Records supplied:
==========

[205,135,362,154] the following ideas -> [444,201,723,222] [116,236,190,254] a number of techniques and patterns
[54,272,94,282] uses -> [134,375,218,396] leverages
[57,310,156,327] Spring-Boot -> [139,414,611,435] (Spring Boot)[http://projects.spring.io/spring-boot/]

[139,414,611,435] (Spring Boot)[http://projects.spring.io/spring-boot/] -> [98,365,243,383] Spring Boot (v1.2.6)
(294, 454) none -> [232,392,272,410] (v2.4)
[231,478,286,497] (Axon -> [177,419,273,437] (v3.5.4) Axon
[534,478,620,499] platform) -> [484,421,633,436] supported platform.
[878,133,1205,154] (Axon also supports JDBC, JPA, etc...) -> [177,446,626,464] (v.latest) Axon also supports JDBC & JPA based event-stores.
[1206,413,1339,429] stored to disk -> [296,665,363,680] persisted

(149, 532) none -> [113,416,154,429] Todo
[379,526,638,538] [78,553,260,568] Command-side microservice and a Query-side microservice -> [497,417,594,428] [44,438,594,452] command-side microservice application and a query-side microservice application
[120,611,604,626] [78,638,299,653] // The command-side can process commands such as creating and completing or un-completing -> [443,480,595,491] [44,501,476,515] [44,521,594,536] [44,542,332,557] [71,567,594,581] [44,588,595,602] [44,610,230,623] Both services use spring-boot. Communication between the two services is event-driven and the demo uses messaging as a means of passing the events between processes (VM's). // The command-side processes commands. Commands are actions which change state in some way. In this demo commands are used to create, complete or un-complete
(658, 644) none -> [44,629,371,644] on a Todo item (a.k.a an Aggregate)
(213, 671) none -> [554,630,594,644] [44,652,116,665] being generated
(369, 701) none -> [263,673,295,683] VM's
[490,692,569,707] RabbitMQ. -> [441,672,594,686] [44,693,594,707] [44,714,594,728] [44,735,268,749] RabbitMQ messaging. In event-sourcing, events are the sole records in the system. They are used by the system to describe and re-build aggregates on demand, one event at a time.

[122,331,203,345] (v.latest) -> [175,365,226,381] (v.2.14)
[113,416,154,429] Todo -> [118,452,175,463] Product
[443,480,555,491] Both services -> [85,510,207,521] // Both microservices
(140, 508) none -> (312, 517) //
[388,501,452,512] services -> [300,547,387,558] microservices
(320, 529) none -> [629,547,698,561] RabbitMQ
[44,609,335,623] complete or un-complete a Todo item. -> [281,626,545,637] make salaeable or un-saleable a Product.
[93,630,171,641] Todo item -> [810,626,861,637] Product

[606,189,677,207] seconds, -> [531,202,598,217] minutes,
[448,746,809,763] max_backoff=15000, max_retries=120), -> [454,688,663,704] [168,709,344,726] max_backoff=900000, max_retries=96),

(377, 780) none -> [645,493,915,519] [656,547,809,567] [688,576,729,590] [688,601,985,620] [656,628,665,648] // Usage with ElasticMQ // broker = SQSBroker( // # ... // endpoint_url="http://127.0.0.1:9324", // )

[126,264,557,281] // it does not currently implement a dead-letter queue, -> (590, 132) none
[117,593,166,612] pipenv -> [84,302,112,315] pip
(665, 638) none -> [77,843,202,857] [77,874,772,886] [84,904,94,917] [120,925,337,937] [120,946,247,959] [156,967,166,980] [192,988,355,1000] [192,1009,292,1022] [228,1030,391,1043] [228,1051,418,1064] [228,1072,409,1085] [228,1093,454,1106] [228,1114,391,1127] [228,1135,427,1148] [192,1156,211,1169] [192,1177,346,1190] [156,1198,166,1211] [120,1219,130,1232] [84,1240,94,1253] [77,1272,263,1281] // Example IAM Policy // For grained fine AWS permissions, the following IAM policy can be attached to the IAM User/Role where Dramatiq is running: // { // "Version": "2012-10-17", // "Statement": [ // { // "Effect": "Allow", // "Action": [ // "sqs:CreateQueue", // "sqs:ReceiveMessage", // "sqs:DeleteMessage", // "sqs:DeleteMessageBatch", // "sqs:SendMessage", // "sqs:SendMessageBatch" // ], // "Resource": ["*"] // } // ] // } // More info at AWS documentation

==========

Task to carry out:
Each line in the listing above from the one containing "[490,692,569,707] RabbitMQ. ->" through the one containing "[606,189,677,207] seconds, ->" should be repeated exactly, and no other line.

Result for this exercise:
[490,692,569,707] RabbitMQ. -> [441,672,594,686] [44,693,594,707] [44,714,594,728] [44,735,268,749] RabbitMQ messaging. In event-sourcing, events are the sole records in the system. They are used by the system to describe and re-build aggregates on demand, one event at a time.

[122,331,203,345] (v.latest) -> [175,365,226,381] (v.2.14)
[113,416,154,429] Todo -> [118,452,175,463] Product
[443,480,555,491] Both services -> [85,510,207,521] // Both microservices
(140, 508) none -> (312, 517) //
[388,501,452,512] services -> [300,547,387,558] microservices
(320, 529) none -> [629,547,698,561] RabbitMQ
[44,609,335,623] complete or un-complete a Todo item. -> [281,626,545,637] make salaeable or un-saleable a Product.
[93,630,171,641] Todo item -> [810,626,861,637] Product

[606,189,677,207] seconds, -> [531,202,598,217] minutes,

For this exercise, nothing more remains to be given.